Judith listened to him despite the whole thing making her teeth hurt and her chest ache. She petted his hair until he jerked his head away. She wished, sometimes, that he could try to feel less, that his heart didn’t always have to go all or nothing. It made her feel phony, hearing him speak like that, with such intense emotion. She herself had used the money her mother sent her for a therapist to buy a month worth of bona fide vegan food, so she didn’t have to pretend to be one anymore, at least for a while. It was expensive and tasted like trash and the spending was good.

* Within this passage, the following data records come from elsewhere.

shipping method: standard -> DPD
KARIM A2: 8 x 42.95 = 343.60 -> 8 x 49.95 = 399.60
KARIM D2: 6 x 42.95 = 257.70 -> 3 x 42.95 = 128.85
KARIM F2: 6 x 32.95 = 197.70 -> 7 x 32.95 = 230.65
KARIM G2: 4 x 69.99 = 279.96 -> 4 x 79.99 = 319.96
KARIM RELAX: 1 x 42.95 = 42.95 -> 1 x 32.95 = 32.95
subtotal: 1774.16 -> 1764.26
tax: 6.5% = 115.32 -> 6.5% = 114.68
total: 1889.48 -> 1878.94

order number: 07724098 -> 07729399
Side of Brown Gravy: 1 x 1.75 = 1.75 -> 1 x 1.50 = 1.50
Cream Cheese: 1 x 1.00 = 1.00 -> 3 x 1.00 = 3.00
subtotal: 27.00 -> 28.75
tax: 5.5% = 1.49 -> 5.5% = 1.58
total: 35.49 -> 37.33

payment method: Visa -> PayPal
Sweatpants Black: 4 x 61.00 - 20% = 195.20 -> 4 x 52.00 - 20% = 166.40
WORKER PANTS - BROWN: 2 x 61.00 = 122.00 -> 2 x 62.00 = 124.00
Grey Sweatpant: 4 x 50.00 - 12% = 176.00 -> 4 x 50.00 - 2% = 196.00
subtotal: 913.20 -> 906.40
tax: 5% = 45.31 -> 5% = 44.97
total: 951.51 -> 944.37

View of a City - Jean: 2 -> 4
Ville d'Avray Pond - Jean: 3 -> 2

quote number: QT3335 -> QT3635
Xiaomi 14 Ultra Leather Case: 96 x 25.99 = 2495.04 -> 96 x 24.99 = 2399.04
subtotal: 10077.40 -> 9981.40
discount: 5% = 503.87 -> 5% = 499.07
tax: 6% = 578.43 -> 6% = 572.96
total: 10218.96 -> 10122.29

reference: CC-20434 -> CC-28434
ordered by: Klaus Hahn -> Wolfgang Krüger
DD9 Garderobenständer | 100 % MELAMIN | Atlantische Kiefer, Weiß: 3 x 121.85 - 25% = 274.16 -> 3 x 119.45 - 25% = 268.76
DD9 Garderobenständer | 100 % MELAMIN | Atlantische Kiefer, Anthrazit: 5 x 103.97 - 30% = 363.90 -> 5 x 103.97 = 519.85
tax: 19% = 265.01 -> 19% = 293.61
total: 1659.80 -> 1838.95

“Kyle thinks this for the best,” his sister said, lounging in a Smurf tracksuit, as Judith dejectedly left for the night, “he thinks you need time for yourself.”


Kyle’s sister of course didn’t know that the only time Judith didn’t think of Kyle is when she was with Kyle. He was right, maybe Judith was crazy.


“You don’t know everything,” Judith replied, “I mean, that’s obvious considering you decided it was perfectly okay to wear that blue vomit in front of God and everyone.”


Kyle’s sister raised an eyebrow, silent as Judith continued to harass her.